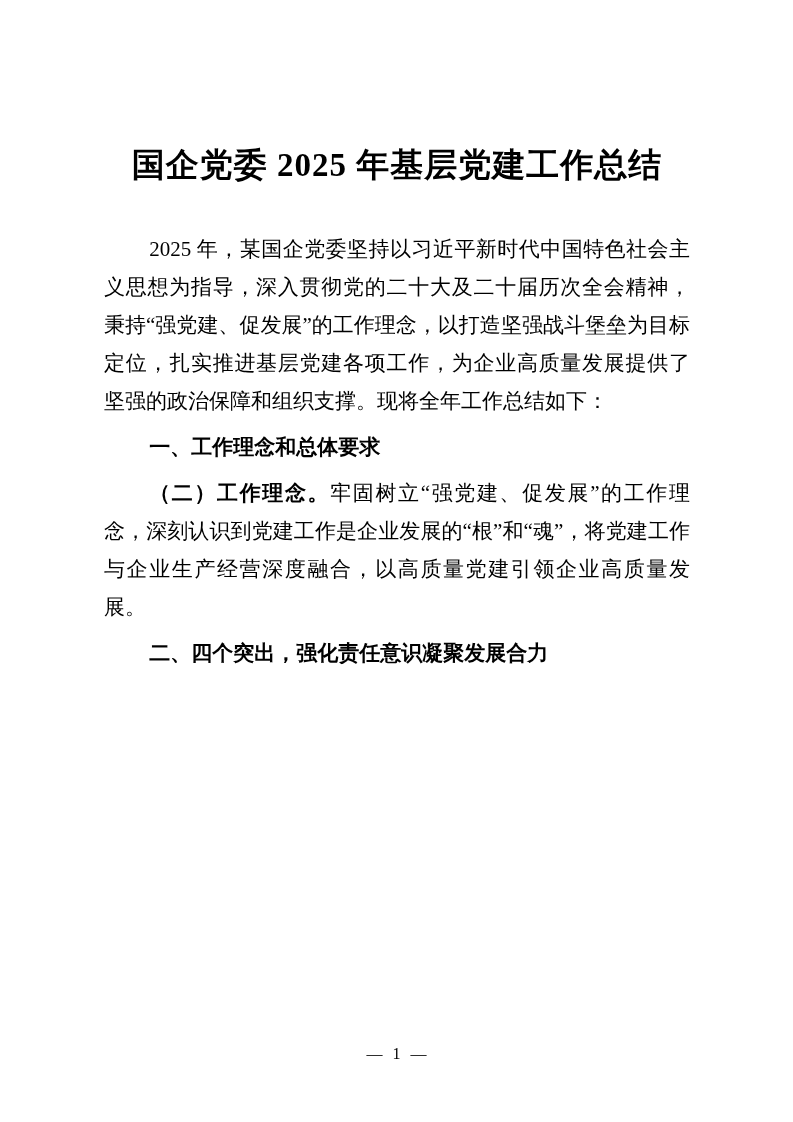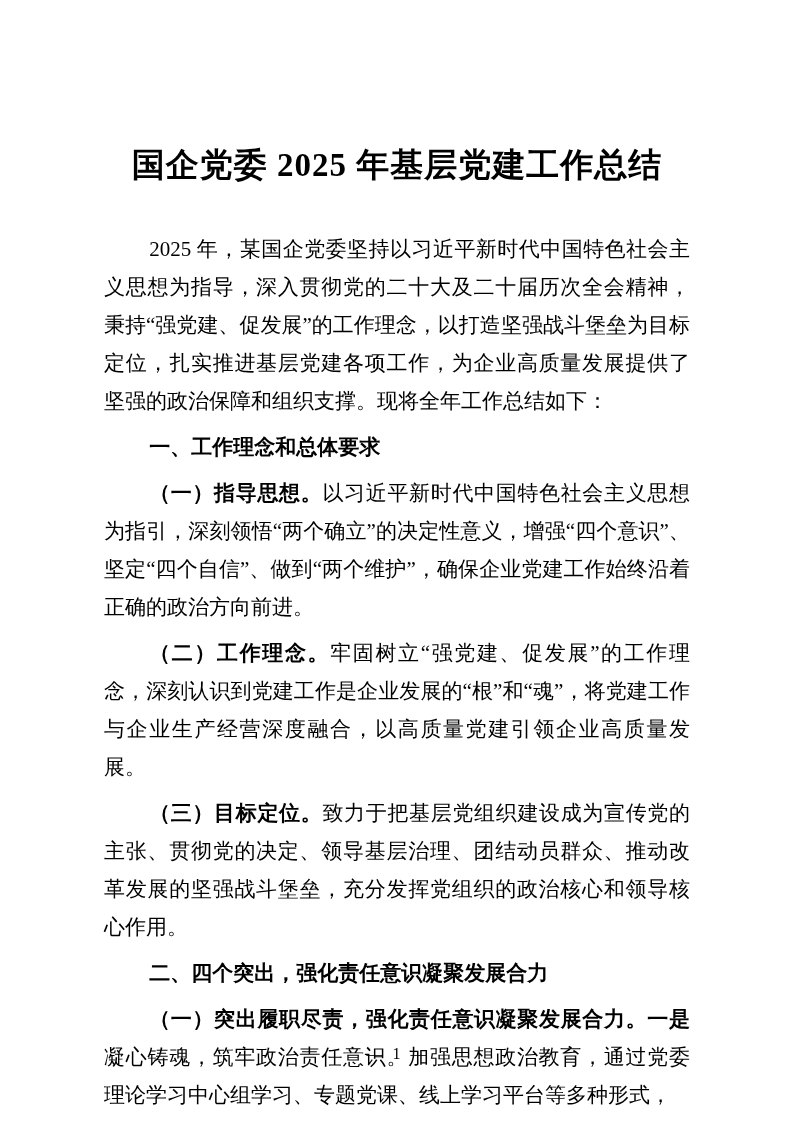--- a/index.html
+++ b/index.html
@@ -66,7 +66,6 @@
 
     <p class="para heading"><span>一、工作理念和总体要求</span></p>
 
-    <p class="para"><span class="lead">（一）指导思想。</span><span>以习近平新时代中国特色社会主义思想为指引，深刻领悟“两个确立”的决定性意义，增强“四个意识”、坚定“四个自信”、做到“两个维护”，确保企业党建工作始终沿着正确的政治方向前进。</span></p>
 
     <p class="para"><span class="lead">（二）工作理念。</span><span>牢固树立“强党建、促发展”的工作理念，深刻认识到党建工作是企业发展的“根”和“魂”，将党建工作与企业生产经营深度融合，以高质量党建引领企业高质量发展。</span></p>
 

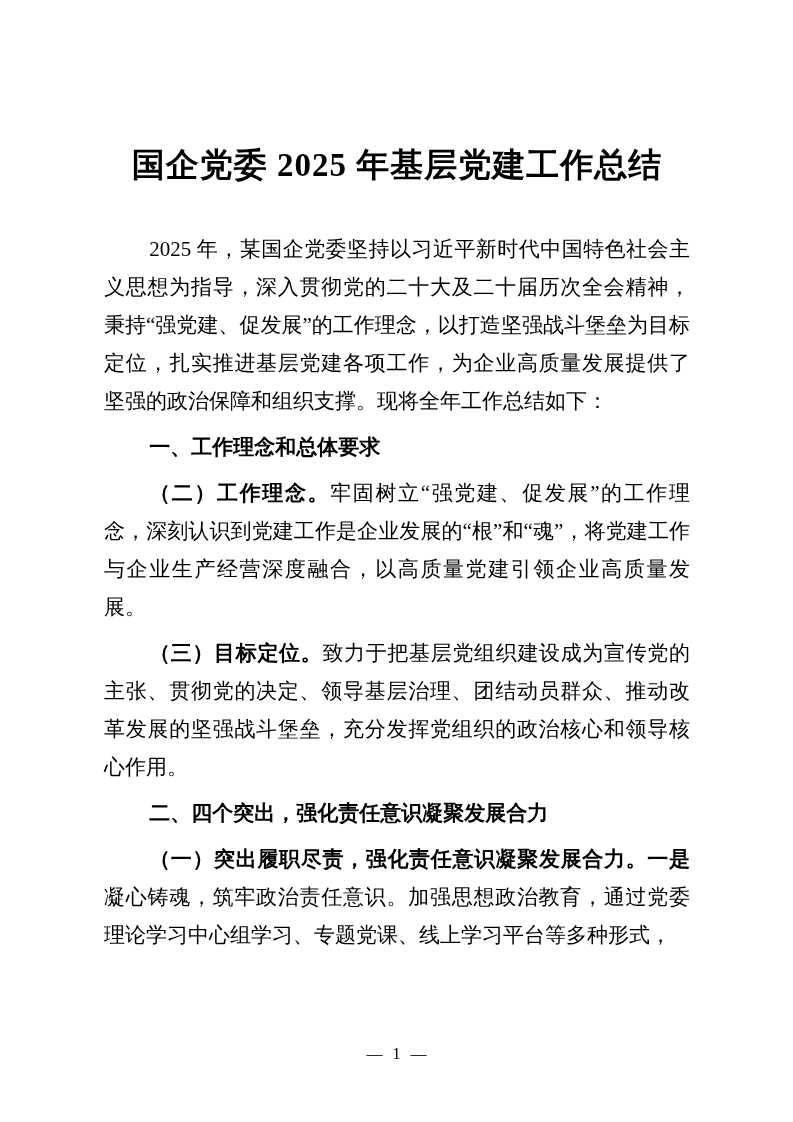--- a/index.html
+++ b/index.html
@@ -69,7 +69,6 @@
 
     <p class="para"><span class="lead">（二）工作理念。</span><span>牢固树立“强党建、促发展”的工作理念，深刻认识到党建工作是企业发展的“根”和“魂”，将党建工作与企业生产经营深度融合，以高质量党建引领企业高质量发展。</span></p>
 
-    <p class="para"><span class="lead">（三）目标定位。</span><span>致力于把基层党组织建设成为宣传党的主张、贯彻党的决定、领导基层治理、团结动员群众、推动改革发展的坚强战斗堡垒，充分发挥党组织的政治核心和领导核心作用。</span></p>
 
     <p class="para heading"><span>二、四个突出，强化责任意识凝聚发展合力</span></p>
 

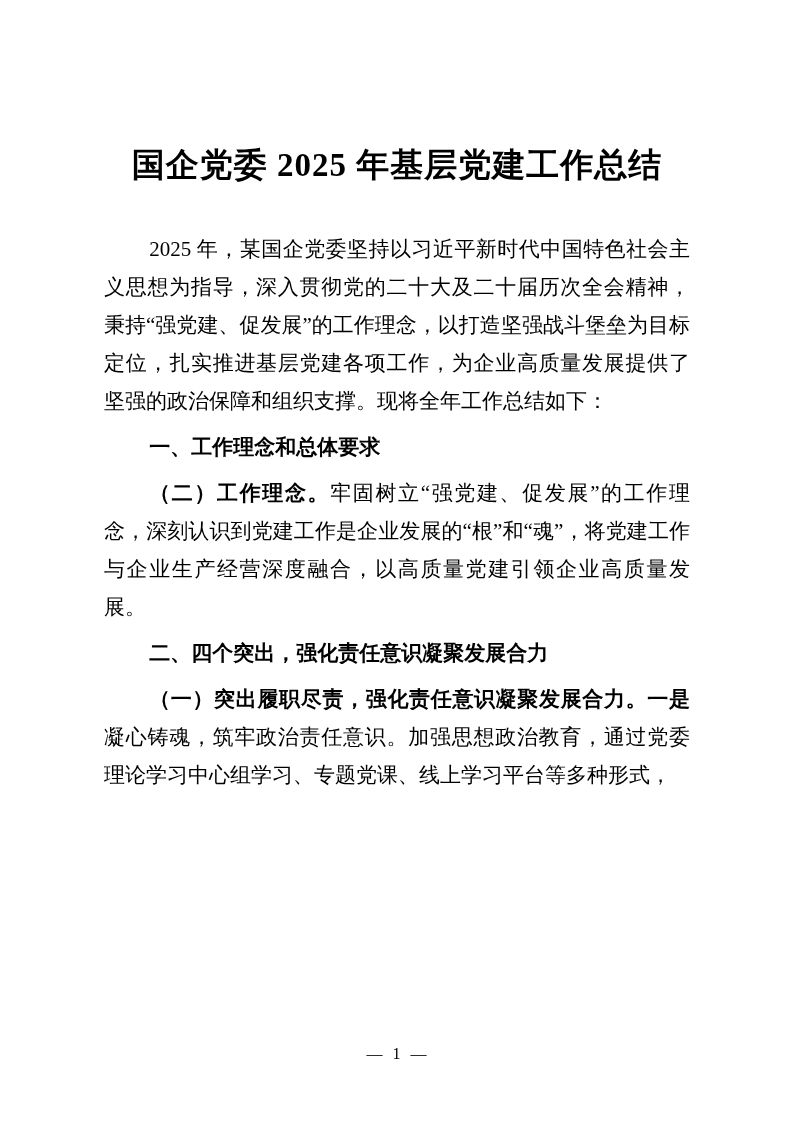--- a/index.html
+++ b/index.html
@@ -72,7 +72,6 @@
 
     <p class="para heading"><span>二、四个突出，强化责任意识凝聚发展合力</span></p>
 
-    <p class="para"><span class="lead">（一）突出履职尽责，强化责任意识凝聚发展合力。一是</span><span>凝心铸魂，筑牢政治责任意识。加强思想政治教育，通过党委理论学习中心组学习、专题党课、线上学习平台等多种形式，</span></p>
 
   </div>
• • • • • • •
● **THE TASK**: Pictures stay out; output the lines from the top of the listing above through the line containing "-72,7 +72,6 @@", exactly as they stand.

● **ANSWER FOR THIS EXERCISE**:
--- a/index.html
+++ b/index.html
@@ -66,7 +66,6 @@
 
     <p class="para heading"><span>一、工作理念和总体要求</span></p>
 
-    <p class="para"><span class="lead">（一）指导思想。</span><span>以习近平新时代中国特色社会主义思想为指引，深刻领悟“两个确立”的决定性意义，增强“四个意识”、坚定“四个自信”、做到“两个维护”，确保企业党建工作始终沿着正确的政治方向前进。</span></p>
 
     <p class="para"><span class="lead">（二）工作理念。</span><span>牢固树立“强党建、促发展”的工作理念，深刻认识到党建工作是企业发展的“根”和“魂”，将党建工作与企业生产经营深度融合，以高质量党建引领企业高质量发展。</span></p>
 

--- a/index.html
+++ b/index.html
@@ -69,7 +69,6 @@
 
     <p class="para"><span class="lead">（二）工作理念。</span><span>牢固树立“强党建、促发展”的工作理念，深刻认识到党建工作是企业发展的“根”和“魂”，将党建工作与企业生产经营深度融合，以高质量党建引领企业高质量发展。</span></p>
 
-    <p class="para"><span class="lead">（三）目标定位。</span><span>致力于把基层党组织建设成为宣传党的主张、贯彻党的决定、领导基层治理、团结动员群众、推动改革发展的坚强战斗堡垒，充分发挥党组织的政治核心和领导核心作用。</span></p>
 
     <p class="para heading"><span>二、四个突出，强化责任意识凝聚发展合力</span></p>
 

--- a/index.html
+++ b/index.html
@@ -72,7 +72,6 @@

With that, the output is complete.